"Then the angel said to them, "Do not be afraid, for behold, I bring you good tidings of great joy which will be to all the people. For there is born to you this day in the city of David a Savior, who is Christ the Lord." Luke 2:10-11
It's true that in this Christmas season many people, even many Christians, do not experience the joy and happiness the angel declared was coming. Some are burdened by tragedy or circumstances beyond their control, but many do not know the joy simply because they have forgotten or never known how it comes.
In another declaration well known to all of us we hear about "unalienable rights, that among these are life, liberty, and the pursuit of happiness." That phrase, "the pursuit of happiness," puzzled me for a long time. It could easily be understood as hedonistic, self-centered and focused on personal pleasure. Surely that isn't what Jefferson and his colleagues meant. But what did it mean? I came to understand it when I learned the educational and philosophical context in which it was written.
The Declaration of Independence was written and signed my men who had been highly influenced by the Scottish enlightenment. In fact, fully 1/3 of the signers were of Scottish or Ulster Scott extraction. They were all familiar with and had been influenced by the teachings of Francis Hutcheson of Glasgow who was known as the founding father of the Scottish Enlightenment.
Hutcheson believed that every one's ultimate goal in life is happiness, but for him this meant not the gratification of physical desires but making others happy. The highest form of happiness is making others happy. "That action is best," he said, "which procures the greatest happiness. Can you imagine what our country would be like today if everyone were trying to make others happy?

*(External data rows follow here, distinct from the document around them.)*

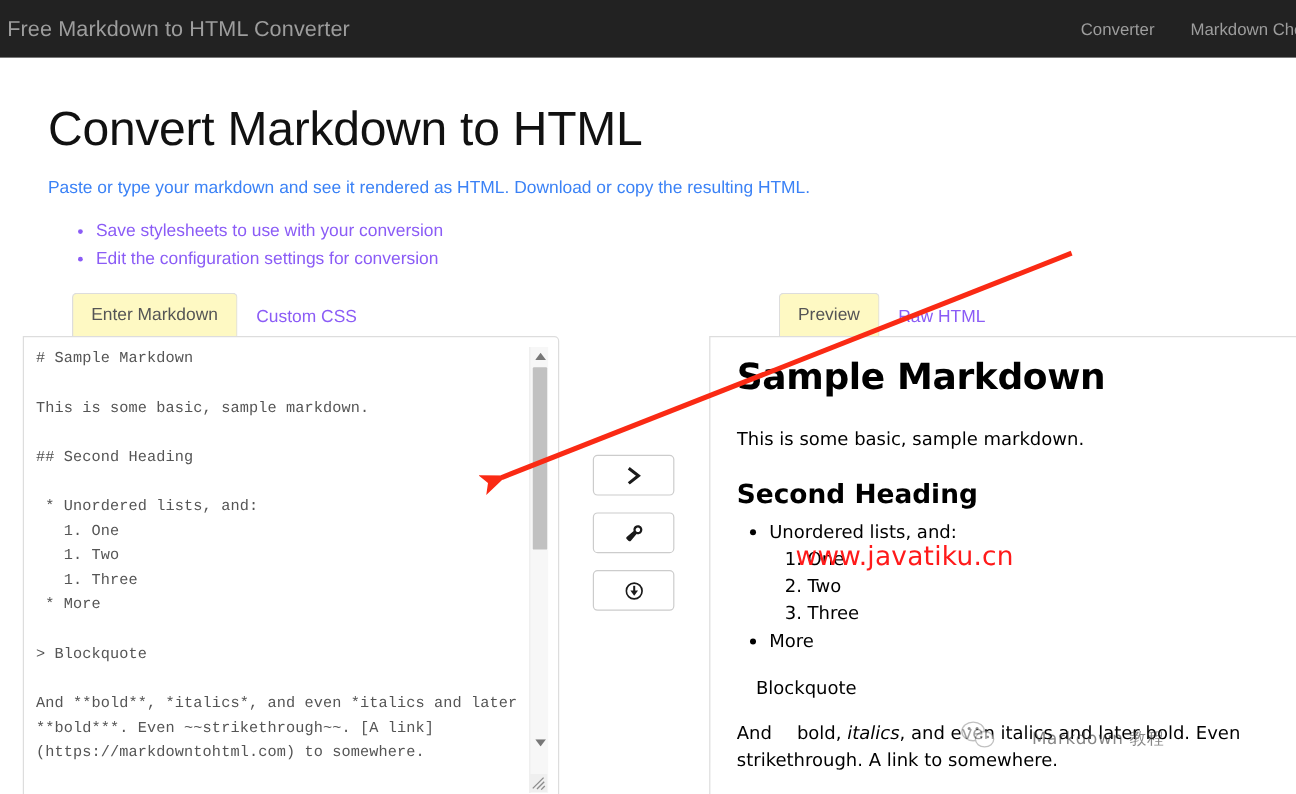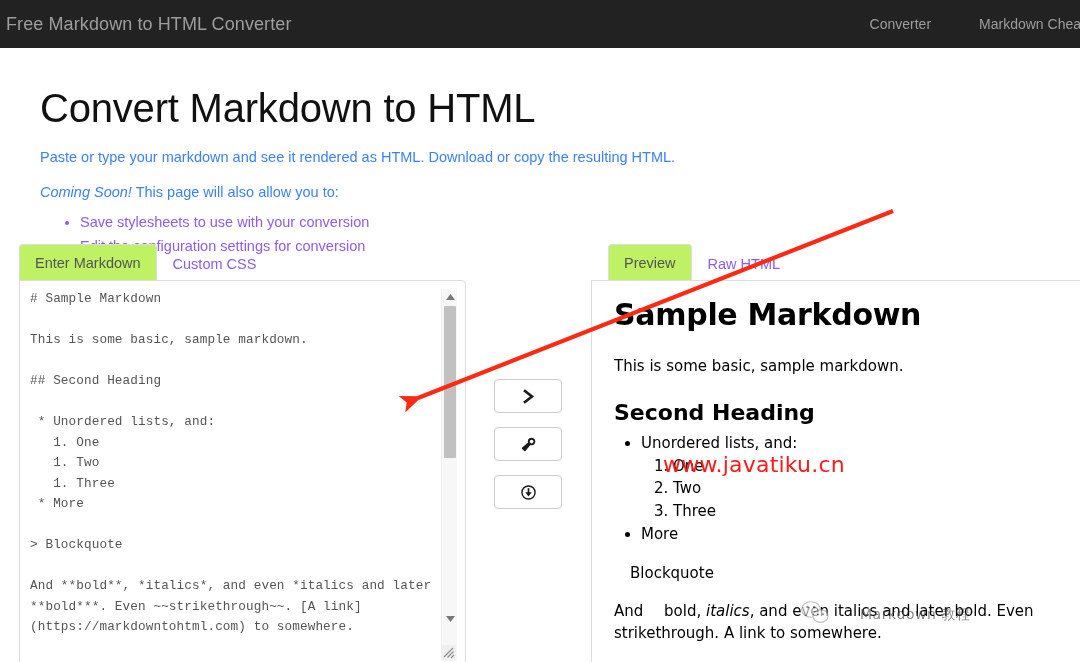--- a/index.html
+++ b/index.html
@@ -23,22 +23,21 @@
   .navbar-brand {
     color: #9d9d9d;
     font-size: 18px;
     padding-left: 6px;
     letter-spacing: .1px;
     white-space: nowrap;
   }
   .navbar-links {
     margin-left: auto;
     display: flex; align-items: center;
-    padding-right: 13px;
-    gap: 18px;
+    padding-right: 0px;
   }
   .nav-link {
     color: #9d9d9d;
     font-size: 14px;
     padding: 0 15px;
     white-space: nowrap;
     text-decoration: none;
     cursor: pointer;
   }
   .nav-link.last { padding-right: 0; margin-right: -14px; }
@@ -95,23 +94,24 @@
     border-bottom: none;
     border-radius: 4px 4px 0 0;
     cursor: pointer;
     line-height: 1.3;
     position: relative;
     top: 1px;
     white-space: nowrap;
   }
   .tab.active {
     color: #555555;
-    background: #bef264;
+    background: #fef9c3;
     border-color: #dddddd;
     border-bottom: 1px solid #ffffff;
+    margin-left: 41px;
   }
   .tab.inactive { color: #8b5cf6; text-align: center; }
 
   .panel-body {
     position: absolute;
     background: #ffffff;
     border: 1px solid #dddddd;
     border-radius: 0 4px 4px 4px;
   }
 
@@ -281,21 +281,20 @@
     <div class="navbar-brand">Free Markdown to HTML Converter</div>
     <div class="navbar-links">
       <a class="nav-link">Converter</a>
       <a class="nav-link last">Markdown Chea</a>
     </div>
   </div>
 
   <div class="container">
     <h1 class="page-title">Convert Markdown to HTML</h1>
     <p class="lead">Paste or type your markdown and see it rendered as HTML. Download or copy the resulting HTML.</p>
-    <p class="coming"><em class="em-italic">Coming Soon!</em><span> This page will also allow you to:</span></p>
     <ul class="feature-list">
       <li>Save stylesheets to use with your conversion</li>
       <li>Edit the configuration settings for conversion</li>
     </ul>
   </div>
 
   <div class="panels">
 
     <div class="tab-strip" id="left-tabs">
       <div class="tab active">Enter Markdown</div>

A recent scientific experiment at the University of Oregon and reported by the Register Guard supports this idea. A number of people were given money and the opportunity to give it away or to keep it. Their brains were monitored and it was discovered that voluntarily giving to help others produced a response in the part of the brain that registers pleasure.
Haven't you found it to be true that when you made someone else happy that it produced happiness in you also? Like seeing your child open a long desired gift, or like seeing a young person blossom as a result of your teaching. And doesn't it make you happy to see slides by a missionary of someone being baptised in Kenya, or children singing enthusiastically in a Ukrainian church camp, knowing you had a hand in that through your support? On the other hand, the more self centered, the more we try to make ourselves happy by hoarding or spending on ourselves, the more miserable we are.
Jimmy Durante's gravelly voice in Sleepless in Seattle said it well in song: "Make someone happy, make just one someone happy, and you will be happy too."
This helps us understand the puzzling statement about Jesus in Hebrews 12:2 which says, "... for the joy set before him he endured the cross ..." It seems strange to put joy and enduring the cross together in the same sentence but it is true that when Jesus went to the cross he was in "the pursuit of happiness" -- yours and mine. The happiness of forgiven sin, of cleansing and renewal. The happiness of reconciliation and hope. All of this he secured for us the cross. Thus, it was "for the joy set before him that he endured the cross." We experience again that joy promised by the angel even now as we join our Lord at the communion table.